_About this exercise:_ Among the entries below, find the lines with the word "reports" and return them.

Saved entries:
BEGIN

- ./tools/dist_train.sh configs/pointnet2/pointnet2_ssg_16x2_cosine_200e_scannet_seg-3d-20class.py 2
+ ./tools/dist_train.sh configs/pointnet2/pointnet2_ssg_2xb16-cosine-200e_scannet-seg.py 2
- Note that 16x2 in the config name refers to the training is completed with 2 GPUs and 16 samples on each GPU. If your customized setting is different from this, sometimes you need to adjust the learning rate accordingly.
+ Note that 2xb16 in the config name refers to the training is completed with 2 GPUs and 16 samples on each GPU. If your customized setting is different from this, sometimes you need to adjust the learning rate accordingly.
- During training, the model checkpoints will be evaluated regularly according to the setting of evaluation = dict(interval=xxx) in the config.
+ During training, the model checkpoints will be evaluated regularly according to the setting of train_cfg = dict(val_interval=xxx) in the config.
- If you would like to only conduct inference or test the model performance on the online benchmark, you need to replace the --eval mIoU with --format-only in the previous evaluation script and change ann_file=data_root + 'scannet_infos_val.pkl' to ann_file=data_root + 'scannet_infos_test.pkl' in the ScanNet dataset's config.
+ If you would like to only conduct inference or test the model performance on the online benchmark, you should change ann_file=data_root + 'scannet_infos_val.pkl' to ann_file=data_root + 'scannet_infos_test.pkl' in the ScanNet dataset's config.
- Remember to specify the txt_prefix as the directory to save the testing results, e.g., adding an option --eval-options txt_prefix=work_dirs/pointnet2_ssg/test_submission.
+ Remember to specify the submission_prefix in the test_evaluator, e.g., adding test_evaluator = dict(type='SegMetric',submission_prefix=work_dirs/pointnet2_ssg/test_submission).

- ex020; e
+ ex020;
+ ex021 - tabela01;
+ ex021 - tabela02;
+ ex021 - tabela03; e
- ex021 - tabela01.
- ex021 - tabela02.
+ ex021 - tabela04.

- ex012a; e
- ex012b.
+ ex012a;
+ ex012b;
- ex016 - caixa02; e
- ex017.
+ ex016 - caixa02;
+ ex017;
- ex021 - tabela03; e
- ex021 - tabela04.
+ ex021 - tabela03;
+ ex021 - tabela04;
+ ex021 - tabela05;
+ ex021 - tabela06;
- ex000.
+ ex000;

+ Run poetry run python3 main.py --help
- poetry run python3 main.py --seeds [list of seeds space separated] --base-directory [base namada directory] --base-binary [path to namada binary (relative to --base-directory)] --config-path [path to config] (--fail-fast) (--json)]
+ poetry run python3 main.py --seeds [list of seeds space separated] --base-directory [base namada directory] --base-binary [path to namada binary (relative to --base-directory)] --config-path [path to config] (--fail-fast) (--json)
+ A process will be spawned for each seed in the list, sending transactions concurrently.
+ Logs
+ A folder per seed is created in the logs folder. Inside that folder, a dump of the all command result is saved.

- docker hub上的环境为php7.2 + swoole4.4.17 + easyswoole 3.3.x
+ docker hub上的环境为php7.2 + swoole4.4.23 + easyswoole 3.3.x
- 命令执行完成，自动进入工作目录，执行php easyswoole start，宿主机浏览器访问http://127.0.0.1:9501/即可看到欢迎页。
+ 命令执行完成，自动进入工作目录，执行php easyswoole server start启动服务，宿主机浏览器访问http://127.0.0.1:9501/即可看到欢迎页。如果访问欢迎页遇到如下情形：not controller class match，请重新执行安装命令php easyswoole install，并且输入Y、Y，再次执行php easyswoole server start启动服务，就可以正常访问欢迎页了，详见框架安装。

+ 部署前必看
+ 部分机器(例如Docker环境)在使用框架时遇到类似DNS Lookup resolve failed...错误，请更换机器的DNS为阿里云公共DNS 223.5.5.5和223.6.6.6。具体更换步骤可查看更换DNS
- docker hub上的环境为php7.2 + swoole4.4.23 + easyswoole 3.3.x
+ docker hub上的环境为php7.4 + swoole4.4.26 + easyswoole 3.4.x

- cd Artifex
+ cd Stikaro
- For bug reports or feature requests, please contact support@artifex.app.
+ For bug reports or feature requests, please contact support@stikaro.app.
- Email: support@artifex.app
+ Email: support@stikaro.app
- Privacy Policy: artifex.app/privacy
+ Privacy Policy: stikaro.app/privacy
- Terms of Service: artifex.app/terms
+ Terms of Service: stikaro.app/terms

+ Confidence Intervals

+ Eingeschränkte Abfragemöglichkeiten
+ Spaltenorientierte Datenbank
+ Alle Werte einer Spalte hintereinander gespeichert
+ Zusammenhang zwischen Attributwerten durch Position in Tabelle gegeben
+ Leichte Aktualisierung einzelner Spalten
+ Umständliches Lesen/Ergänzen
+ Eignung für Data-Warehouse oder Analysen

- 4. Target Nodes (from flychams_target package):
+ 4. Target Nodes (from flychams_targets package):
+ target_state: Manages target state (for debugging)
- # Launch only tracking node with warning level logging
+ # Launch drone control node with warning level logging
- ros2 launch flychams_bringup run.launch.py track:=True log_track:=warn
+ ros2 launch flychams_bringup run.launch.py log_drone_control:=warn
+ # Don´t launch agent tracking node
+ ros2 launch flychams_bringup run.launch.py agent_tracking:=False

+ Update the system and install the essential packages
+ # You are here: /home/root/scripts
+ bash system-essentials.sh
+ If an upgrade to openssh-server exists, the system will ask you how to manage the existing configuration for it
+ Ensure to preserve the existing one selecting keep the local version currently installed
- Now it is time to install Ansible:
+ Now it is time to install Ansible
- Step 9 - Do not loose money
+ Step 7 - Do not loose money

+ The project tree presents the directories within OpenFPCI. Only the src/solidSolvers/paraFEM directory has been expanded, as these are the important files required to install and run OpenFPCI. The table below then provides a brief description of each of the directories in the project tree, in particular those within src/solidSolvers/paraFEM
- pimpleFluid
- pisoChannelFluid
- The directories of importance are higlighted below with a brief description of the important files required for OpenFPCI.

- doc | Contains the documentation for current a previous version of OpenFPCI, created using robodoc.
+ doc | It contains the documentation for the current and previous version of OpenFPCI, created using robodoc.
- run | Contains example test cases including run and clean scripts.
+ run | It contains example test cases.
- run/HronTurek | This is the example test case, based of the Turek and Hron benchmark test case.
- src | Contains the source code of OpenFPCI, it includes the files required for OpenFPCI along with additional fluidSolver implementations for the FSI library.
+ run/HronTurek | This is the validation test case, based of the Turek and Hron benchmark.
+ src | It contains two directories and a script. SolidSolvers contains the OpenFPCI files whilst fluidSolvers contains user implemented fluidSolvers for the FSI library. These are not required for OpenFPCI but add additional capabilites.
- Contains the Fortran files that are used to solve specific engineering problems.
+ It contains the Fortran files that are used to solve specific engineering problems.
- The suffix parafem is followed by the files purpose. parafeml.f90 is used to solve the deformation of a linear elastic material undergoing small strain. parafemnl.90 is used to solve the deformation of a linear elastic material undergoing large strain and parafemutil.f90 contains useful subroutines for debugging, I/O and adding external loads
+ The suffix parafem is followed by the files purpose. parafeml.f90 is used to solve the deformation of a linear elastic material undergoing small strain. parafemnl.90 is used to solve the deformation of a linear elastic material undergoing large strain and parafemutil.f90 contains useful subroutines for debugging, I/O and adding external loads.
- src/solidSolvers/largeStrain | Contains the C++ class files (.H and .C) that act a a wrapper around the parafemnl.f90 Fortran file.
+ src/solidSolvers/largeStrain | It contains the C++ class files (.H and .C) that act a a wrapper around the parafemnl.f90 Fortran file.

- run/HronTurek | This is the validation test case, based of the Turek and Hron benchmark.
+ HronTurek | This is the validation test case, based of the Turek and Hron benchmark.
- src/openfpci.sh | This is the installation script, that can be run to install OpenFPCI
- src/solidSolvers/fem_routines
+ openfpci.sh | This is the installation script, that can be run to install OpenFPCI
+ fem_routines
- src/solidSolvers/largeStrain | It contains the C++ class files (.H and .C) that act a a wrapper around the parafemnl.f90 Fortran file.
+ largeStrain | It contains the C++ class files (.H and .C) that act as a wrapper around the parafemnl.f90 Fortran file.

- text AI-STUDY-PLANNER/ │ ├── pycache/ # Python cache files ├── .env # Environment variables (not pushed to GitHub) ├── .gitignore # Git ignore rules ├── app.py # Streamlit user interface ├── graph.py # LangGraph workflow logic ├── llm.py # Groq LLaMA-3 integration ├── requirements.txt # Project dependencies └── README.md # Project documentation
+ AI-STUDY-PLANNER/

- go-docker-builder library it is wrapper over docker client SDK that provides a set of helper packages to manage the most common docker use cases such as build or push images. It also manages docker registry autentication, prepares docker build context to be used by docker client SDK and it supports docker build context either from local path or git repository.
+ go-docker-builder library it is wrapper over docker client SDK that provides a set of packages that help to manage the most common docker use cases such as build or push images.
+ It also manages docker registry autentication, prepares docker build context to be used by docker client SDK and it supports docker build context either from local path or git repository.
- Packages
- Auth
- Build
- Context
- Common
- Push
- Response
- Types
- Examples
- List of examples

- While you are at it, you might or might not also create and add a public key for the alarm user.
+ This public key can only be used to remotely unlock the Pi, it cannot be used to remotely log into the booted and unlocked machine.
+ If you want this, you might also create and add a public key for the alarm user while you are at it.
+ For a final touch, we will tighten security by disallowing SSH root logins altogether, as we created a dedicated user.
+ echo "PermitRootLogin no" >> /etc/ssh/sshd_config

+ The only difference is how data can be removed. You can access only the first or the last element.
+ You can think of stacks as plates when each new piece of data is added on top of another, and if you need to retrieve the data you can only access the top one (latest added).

END

_Problem solution:_
- For bug reports or feature requests, please contact support@artifex.app.
+ For bug reports or feature requests, please contact support@stikaro.app.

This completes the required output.